News flash – me not wearing a bikini is not sending my daughter the wrong message. She does not see me in my one piece or more coverage than a bikini two piece and think “gee mom must hate her body.” I promise you she doesn’t. And the idea that she might is ridiculous. My little girl sees me buck naked all the time. And not once has she ever heard me talk about my body in a negative way (well except for occasionally cursing my bum knee that I injured in a ski accident). She also sees me work out and take care of this body.  There is no shame going on here. My daughter thinks her mother is beautiful and I certainly don’t try to convince her otherwise.

On second thought it’s none of your business

What you wear to the pool is none of my business.  Seriously. What I wear to the pool is also none of your business. And the fact that you feel the need to analyse why or why not I’m wearing a bikini is more a reflection on your own attitudes and self perception than it is on mine. Maybe you had to talk yourself into wearing a bikini. Maybe it was a big deal for you, a journey of self acceptance.  We don’t all that the same story. Most of us actually don’t have a story at all.

 

This article has 8 comments

  1. Love this post! I've always felt most comfortable in a one piece, especially that my kids pull at my bathing suit and more than once, I've been close to a full reveal! I'll wear two-piece in my own backyard to get some sun, but when it comes to the ocean or pool time, a cute swimsuit is just the thing for me!

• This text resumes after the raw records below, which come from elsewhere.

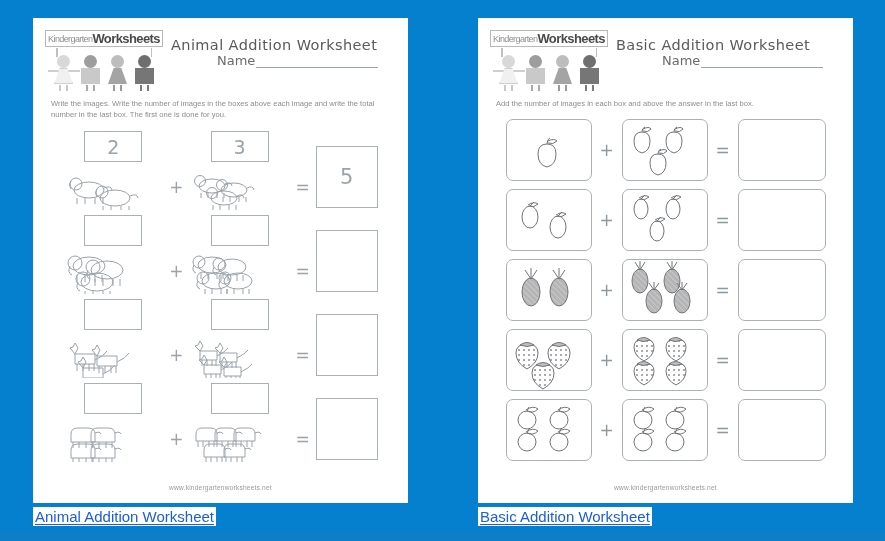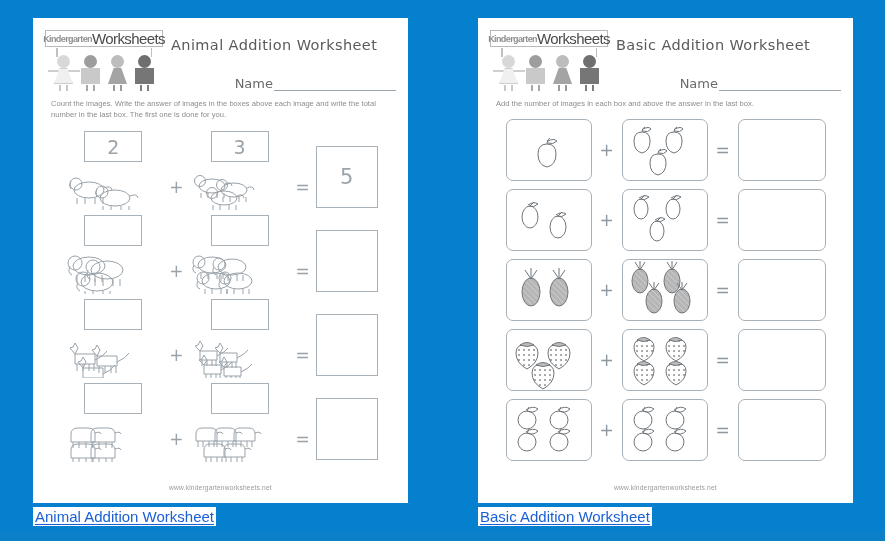--- a/index.html
+++ b/index.html
@@ -28,22 +28,22 @@
   
   .sheet-head { display:flex; align-items:flex-start; }
   .logo { width:118px; flex:0 0 118px; padding-top:2px; }
   .logo-sign {
     border:1.4px solid #b9b9b9;
     height:17px;
     display:flex; align-items:center; justify-content:center;
     position:relative;
     background:#fff;
   }
-  .logo-sign .word1 { font-size:9px; color:#8e8e8e; letter-spacing:-0.6px; font-weight:700;}
-  .logo-sign .word2 { font-size:15px; color:#4a4a4a; letter-spacing:-0.6px; font-weight:400;}
+  .logo-sign .word1 { font-size:9px; color:#8e8e8e; letter-spacing:-0.6px; font-weight:400;}
+  .logo-sign .word2 { font-size:13px; color:#4a4a4a; letter-spacing:-0.6px; font-weight:700;}
   .post { position:absolute; top:17px; width:1.5px; height:9px; background:#c0c0c0; }
   .post.l { left:10px; } .post.r { right:10px; }
   .kids { display:flex; gap:3px; justify-content:center; margin-top:8px; padding:0 4px; }
   .kid { width:24px; position:relative; height:36px; }
   .kid .head { width:13px; height:13px; border-radius:50%; margin:0 auto; }
   .kid .body { width:19px; margin:0 auto; }
   .kid .legs { display:flex; justify-content:center; gap:5px; margin-top:1px; }
   .kid .legs i { display:block; width:2px; height:6px; }
   .kid.k1 .head{background:#d8d8d8;} .kid.k1 .body{height:16px;background:#f0f0f0;border:1px solid #cfcfcf;
       clip-path:polygon(30% 0,70% 0,100% 100%,0 100%);} .kid.k1 .legs i{background:#c8c8c8;}
@@ -53,23 +53,23 @@
   .kid.k4 .head{background:#6f6f6f;} .kid.k4 .body{height:16px;background:#767676;} .kid.k4 .legs i{background:#7c7c7c;}
   .arms { position:absolute; top:15px; left:-4px; right:-4px; height:1.5px; background:#cfcfcf; }
 
   .head-right { flex:1; padding-left:8px; }
   .wtitle {
     font-family:"DejaVu Sans", sans-serif;
     font-size:14.5px; color:#5a5a5a; letter-spacing:0.4px; white-space:nowrap;
     margin-top:9px;
   }
   .nameline {
-    margin-top:23px; padding-left:46px;
+    padding-left:46px;
     font-family:"DejaVu Sans", sans-serif;
-    font-size:13px; color:#6a6a6a; display:flex; align-items:flex-end;justify-content:flex-end;
+    font-size:13px; color:#6a6a6a; display:flex; align-items:flex-end;
   }
   .nameline .rule { flex:1; border-bottom:1.4px solid #9aa4ad; height:12px; margin-left:1px; max-width:122px;}
 
   .instructions {
     font-size:7.6px; color:#8d8d8d; line-height:1.45;
     margin-top:7px; padding:0 6px; text-align:left;
   }
   .sheet.right .instructions { text-align:left; }
 
   
@@ -172,21 +172,21 @@
         </div>
         <div class="head-right">
           <div class="wtitle">Animal Addition Worksheet</div>
           <div class="nameline">
             <span>Name</span>
             <span class="rule"></span>
           </div>
         </div>
       </div>
 
-      <div class="instructions">Count the images. Write the answer of images in the boxes above each image and write the total number in the last box. The first one is done for you.</div>
+      <div class="instructions">Write the images. Write the number of images in the boxes above each image and write the total number in the last box. The first one is done for you.</div>
 
       <div class="rows">
 
         <div class="arow">
           <div class="grp">
             <div class="numbox">2</div>
             <div class="pics">
               <svg width="100" height="46" viewBox="0 0 100 46">
                 <g fill="none" stroke="#9aa3aa" stroke-width="1">
                   <g transform="translate(6,12)">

  2. I wear appropriate clothes (for me) based on what I'm going to do; bathing suit when I'm going swimming, a bikini when I'm going sun tanning (which is never) and a t-shirt or long sleeved shirt when I'm going to be in the sun. I never really notice what other people are wearing (unless it's in my face and like you, I'm not a fan) and I never thought that other people might notice what I'm wearing. A few times, I've changed my mind and decided to go swimming so I went in with my clothes on. My kids thought that it was the coolest thing and wanted to do the same themselves. Otherwise, if they've ever noticed what I'm wearing (or not wearing), they haven't said anything. I try and teach my kids not to judge others based on many things and clothing choices is one of them.

    Besos Sarah

  3. Good for you Shayna! I love this – why can't we all accept each other for who we are and what we want to wear? I have never liked a bikini (even in my skinny days!) and this has nothing to do with self confidence but more with the fact I want to have no worries in the pool and just enjoy myself. We should never judge someone based on their clothes or appearance.

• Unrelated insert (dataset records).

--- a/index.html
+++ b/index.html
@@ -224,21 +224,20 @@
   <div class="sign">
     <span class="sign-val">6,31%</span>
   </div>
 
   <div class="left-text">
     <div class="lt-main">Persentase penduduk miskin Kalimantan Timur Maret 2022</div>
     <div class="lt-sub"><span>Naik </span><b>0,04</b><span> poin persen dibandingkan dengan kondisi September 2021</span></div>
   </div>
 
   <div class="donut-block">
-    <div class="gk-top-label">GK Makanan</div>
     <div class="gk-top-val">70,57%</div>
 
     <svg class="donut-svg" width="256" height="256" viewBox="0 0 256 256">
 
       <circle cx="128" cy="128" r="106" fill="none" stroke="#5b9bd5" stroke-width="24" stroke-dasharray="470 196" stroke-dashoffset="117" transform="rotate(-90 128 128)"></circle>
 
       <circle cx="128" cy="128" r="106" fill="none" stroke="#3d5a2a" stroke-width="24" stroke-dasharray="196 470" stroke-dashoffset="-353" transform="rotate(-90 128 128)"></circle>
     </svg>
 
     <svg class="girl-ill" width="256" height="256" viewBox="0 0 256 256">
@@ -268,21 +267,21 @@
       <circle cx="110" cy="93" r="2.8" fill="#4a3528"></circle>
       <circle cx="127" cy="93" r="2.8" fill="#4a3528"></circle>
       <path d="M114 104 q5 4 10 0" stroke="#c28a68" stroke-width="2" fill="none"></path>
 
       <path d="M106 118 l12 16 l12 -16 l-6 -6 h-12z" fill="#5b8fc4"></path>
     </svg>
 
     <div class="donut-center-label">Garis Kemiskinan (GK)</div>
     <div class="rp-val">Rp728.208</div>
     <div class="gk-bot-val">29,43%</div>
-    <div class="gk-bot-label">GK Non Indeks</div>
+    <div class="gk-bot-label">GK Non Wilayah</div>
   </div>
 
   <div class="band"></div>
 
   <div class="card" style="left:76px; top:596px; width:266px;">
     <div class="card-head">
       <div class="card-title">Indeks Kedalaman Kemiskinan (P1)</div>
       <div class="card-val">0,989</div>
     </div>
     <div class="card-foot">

  4. I wear fitting garments (for me) in light of what I'm going to do; swimsuit when I'm going swimming, a two-piece when I'm going sun tanning (which is never) and a shirt or since quite a while ago sleeved shirt when will be in the sun. I never truly see what other individuals are wearing (unless it's in my face and like you, I'm not a fan) and I never imagined that other individuals may see what I'm wearing. A couple times, I've altered my opinion and chose to go swimming so I ran in with my garments on. My children felt that it was the coolest thing and needed to do likewise themselves. Something else, on the off chance that they've ever seen what I'm wearing (or not wearing), they haven't said anything. I make an effort not to judge others in view of numerous things and garments decisions is one of them. Thanks

  5. I know this is an old post, but I had to comment. I love this post. I hate the thought of wearing a bikini, and while yes some of it does have to do with body acceptance, most of it has to do with just not being comfortable in one. I also don’t like wearing low cut tops, or short skirts. It has nothing to do with how I look in them (I actually look awesome in low cut tops), but I’m just not comfortable exposing that much of my skin. I don’t judge those who do, and hopefully they don’t judge me.

  6. You don’t wear a bikini because of your flubbery mid section. But that’s okay, not many of us have a taut tummy in our early 50’s, youre not alone.

  7. Best reason – it’s none of our business!